▸ Entries provided
========
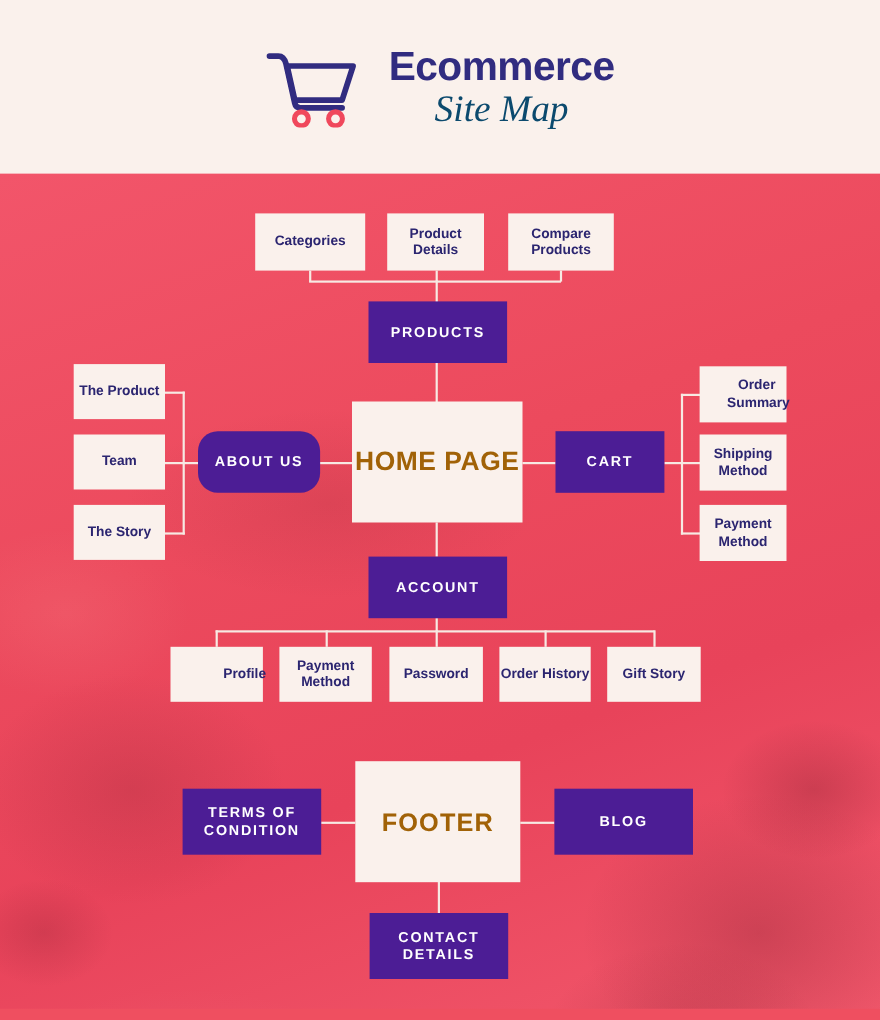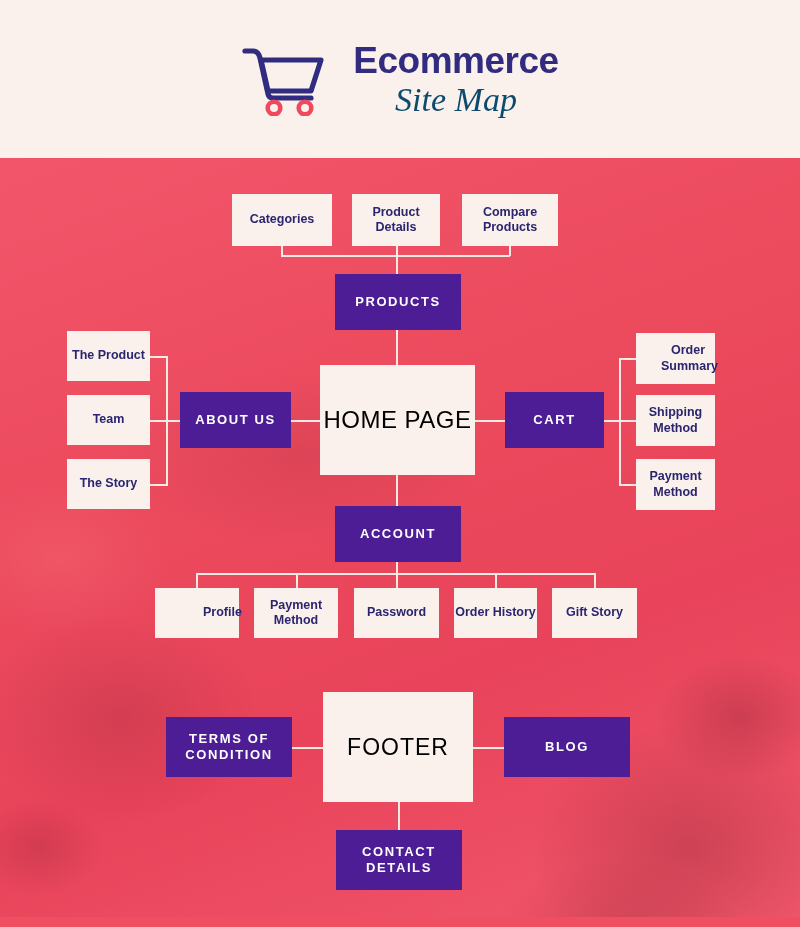--- a/index.html
+++ b/index.html
@@ -151,7 +151,7 @@
     <span>The Story</span>
   </div>
 
-  <div class="node navy" style="left:180px; top:392px; width:111px; height:56px;">
+  <div class="node navy" style="left:180px; top:392px; width:111px; height:56px;border-radius:18px;">
     <span>ABOUT US</span>
   </div>
 

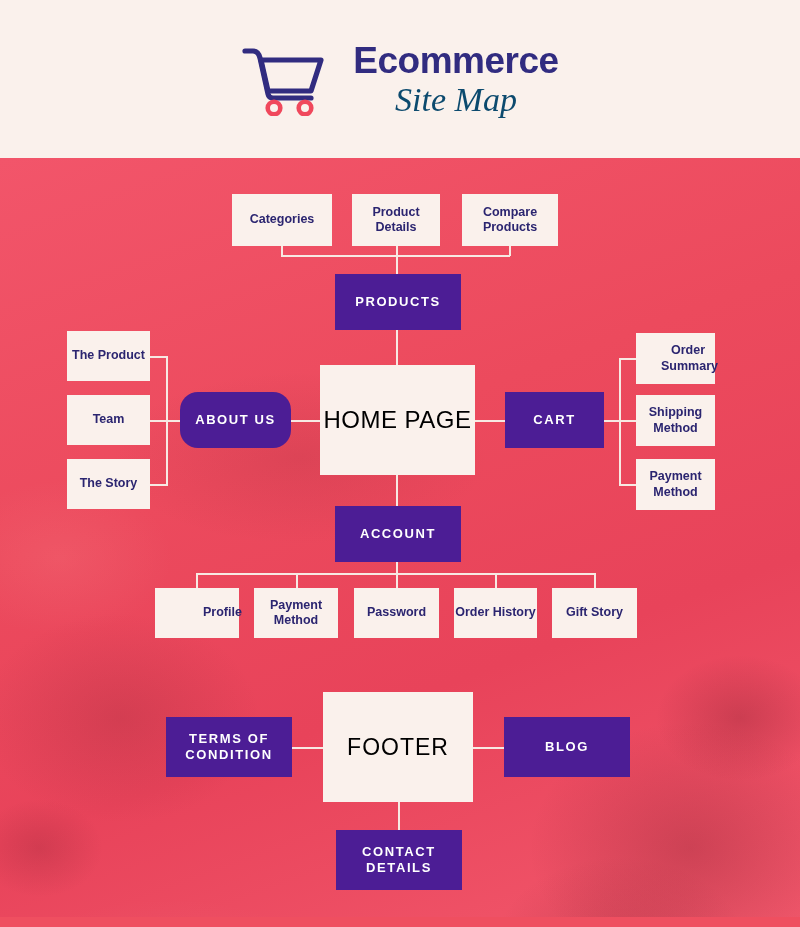--- a/index.html
+++ b/index.html
@@ -64,7 +64,7 @@
   .node.cream { background:#faf1ec; color:#2b2570; font-weight:bold; font-size:12.5px; }
   .node.navy  { background:#4c1d95; color:#ffffff; font-weight:bold;
                 font-size:13px; letter-spacing:1.6px; }
-  .node.hero  { background:#faf1ec; color:#000000; font-weight:normal;
+  .node.hero  { background:#faf1ec; color:#a16207; font-weight:bold;
                 font-size:24px; letter-spacing:0.5px; line-height:1.25; }
   .node.hero-sm { font-size:23px; letter-spacing:1px; }
   .node span { display:block; width:100%; }

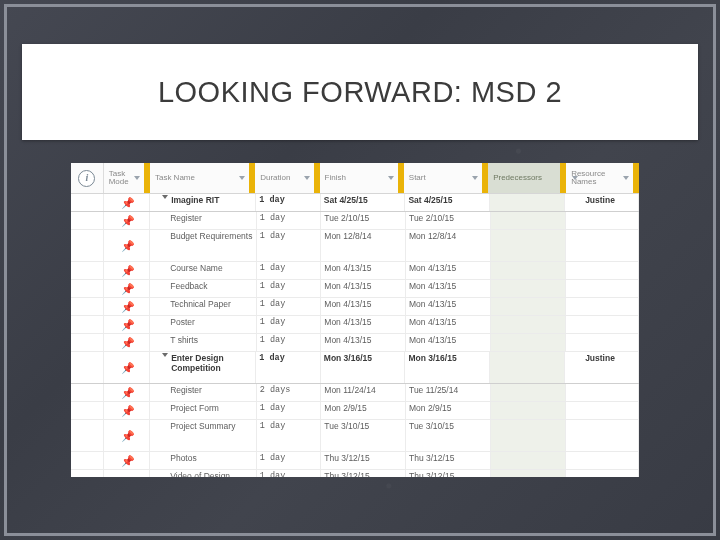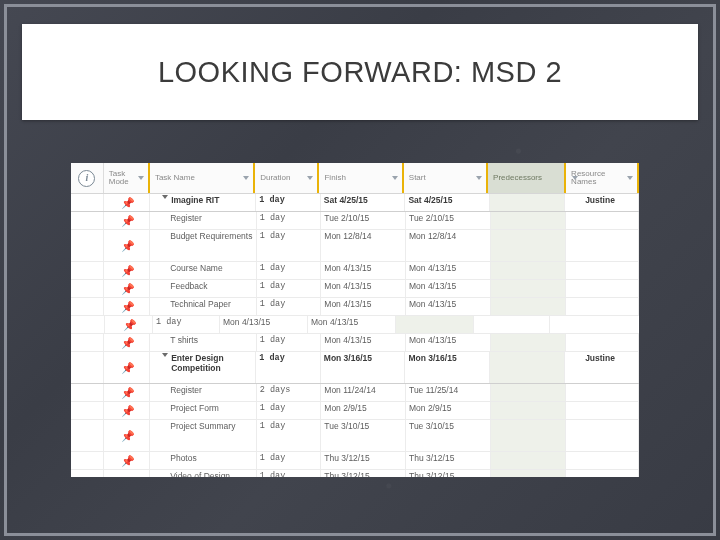--- a/index.html
+++ b/index.html
@@ -41,7 +41,7 @@
   .title-band {
     position: absolute;
     left: 22px;
-    top: 24px;
+    top: 44px;
     width: 676px;
     height: 96px;
     background: #ffffff;

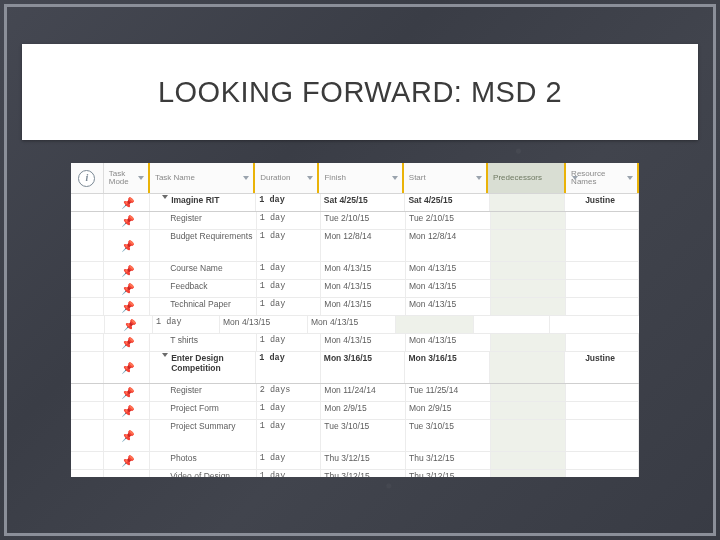--- a/index.html
+++ b/index.html
@@ -77,7 +77,7 @@
     align-items: stretch;
   }
   .pi-header .hcell {
-    border-right: 2px solid #eab308;
+    border-right: 6px solid #eab308;
     display: flex;
     align-items: center;
     padding: 0 3px;

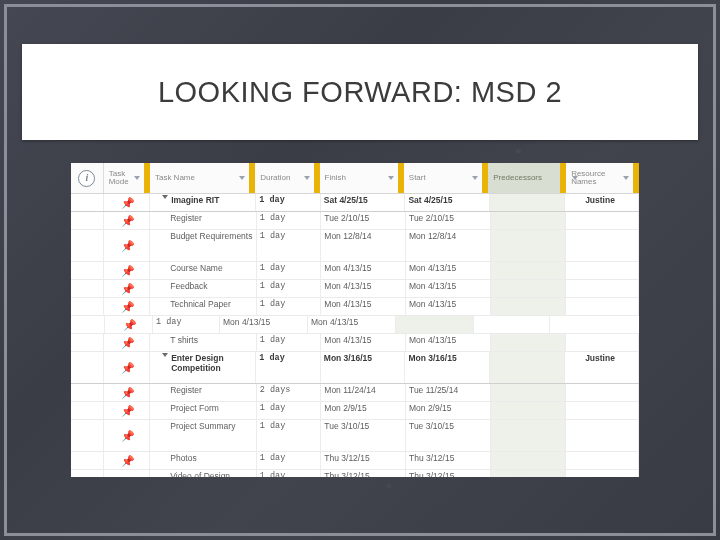--- a/index.html
+++ b/index.html
@@ -323,6 +323,9 @@
           <div class="pcell c-mode">
             <span class="pin">📌</span>
           </div>
+          <div class="pcell c-name indent2">
+            <span>Poster</span>
+          </div>
           <div class="pcell c-dur">1 day</div>
           <div class="pcell c-start">Mon 4/13/15</div>
           <div class="pcell c-fin">Mon 4/13/15</div>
========
▸ Assignment
Reproduce, word for word, every line from the start of the records down to and including the line with "background:#faf1ec; color:#000000; font-weight:normal;"; skip the pictures.

▸ Response to the exercise
--- a/index.html
+++ b/index.html
@@ -151,7 +151,7 @@
     <span>The Story</span>
   </div>
 
-  <div class="node navy" style="left:180px; top:392px; width:111px; height:56px;">
+  <div class="node navy" style="left:180px; top:392px; width:111px; height:56px;border-radius:18px;">
     <span>ABOUT US</span>
   </div>
 

--- a/index.html
+++ b/index.html
@@ -64,7 +64,7 @@
   .node.cream { background:#faf1ec; color:#2b2570; font-weight:bold; font-size:12.5px; }
   .node.navy  { background:#4c1d95; color:#ffffff; font-weight:bold;
                 font-size:13px; letter-spacing:1.6px; }
-  .node.hero  { background:#faf1ec; color:#000000; font-weight:normal;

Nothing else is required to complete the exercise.